Stored items from a collection:
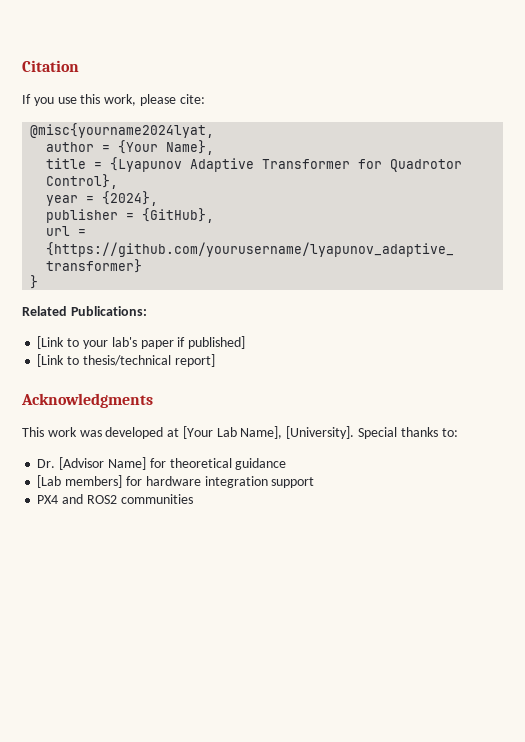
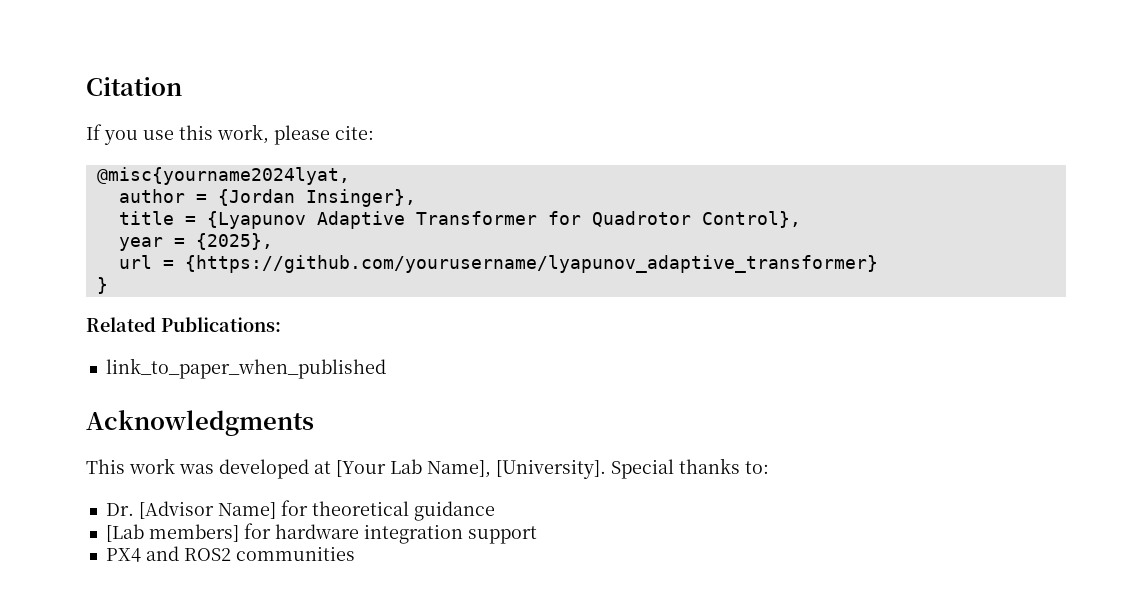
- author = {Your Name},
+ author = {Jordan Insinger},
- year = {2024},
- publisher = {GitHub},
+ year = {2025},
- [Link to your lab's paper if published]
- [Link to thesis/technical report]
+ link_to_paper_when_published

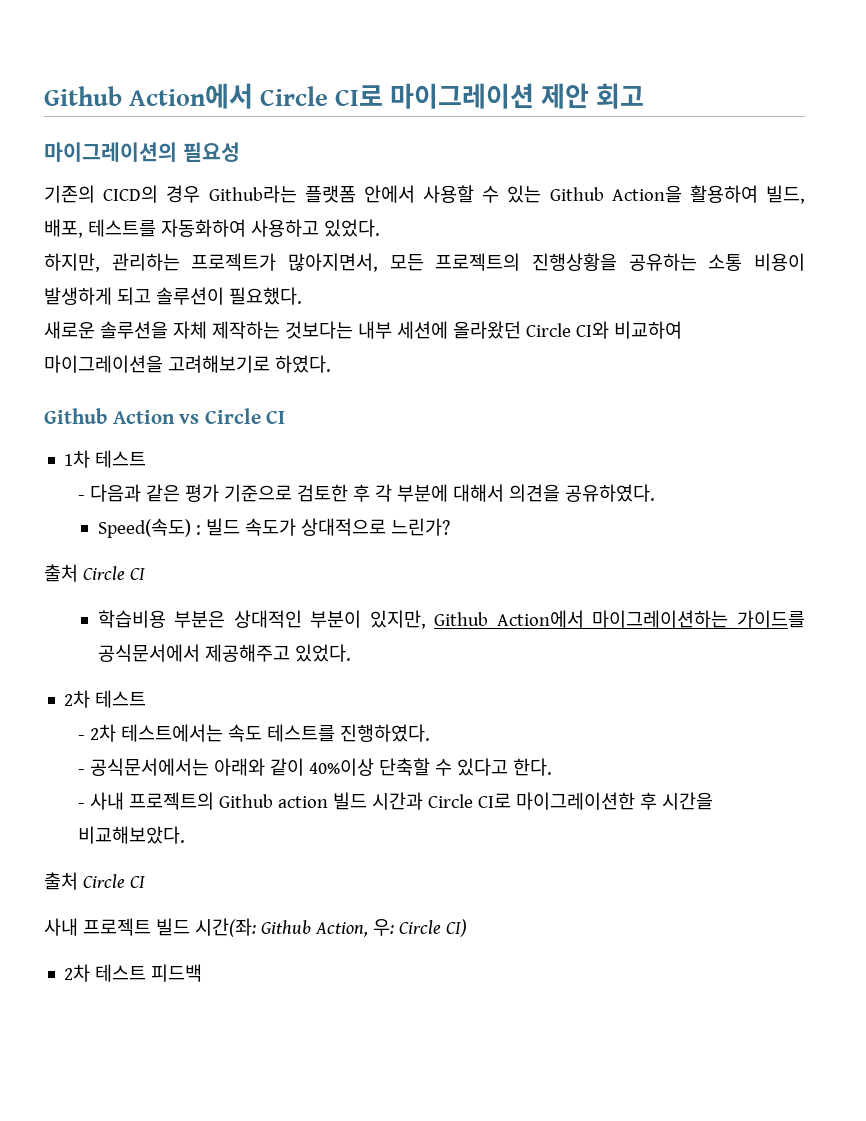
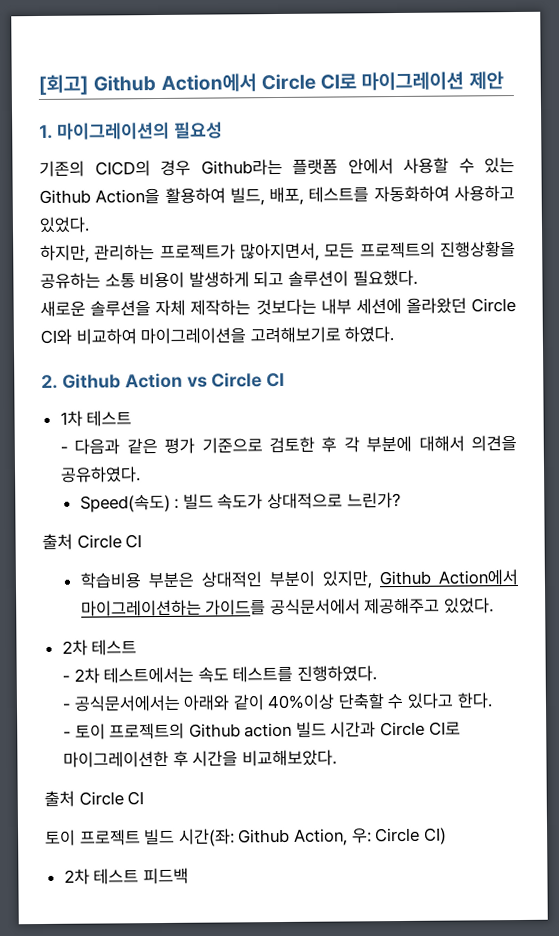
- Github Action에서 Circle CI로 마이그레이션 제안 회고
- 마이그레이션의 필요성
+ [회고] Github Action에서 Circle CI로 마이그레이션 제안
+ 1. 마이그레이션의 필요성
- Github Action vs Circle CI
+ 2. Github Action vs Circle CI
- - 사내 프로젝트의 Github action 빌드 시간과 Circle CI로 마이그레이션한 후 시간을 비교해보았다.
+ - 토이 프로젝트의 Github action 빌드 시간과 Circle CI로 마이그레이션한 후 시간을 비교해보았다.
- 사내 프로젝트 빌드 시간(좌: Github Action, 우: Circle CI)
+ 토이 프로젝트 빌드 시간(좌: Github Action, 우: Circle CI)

What you need to do
Report, from the entries above, each line where "Action에서" is found.

Response area
- Github Action에서 Circle CI로 마이그레이션 제안 회고
+ [회고] Github Action에서 Circle CI로 마이그레이션 제안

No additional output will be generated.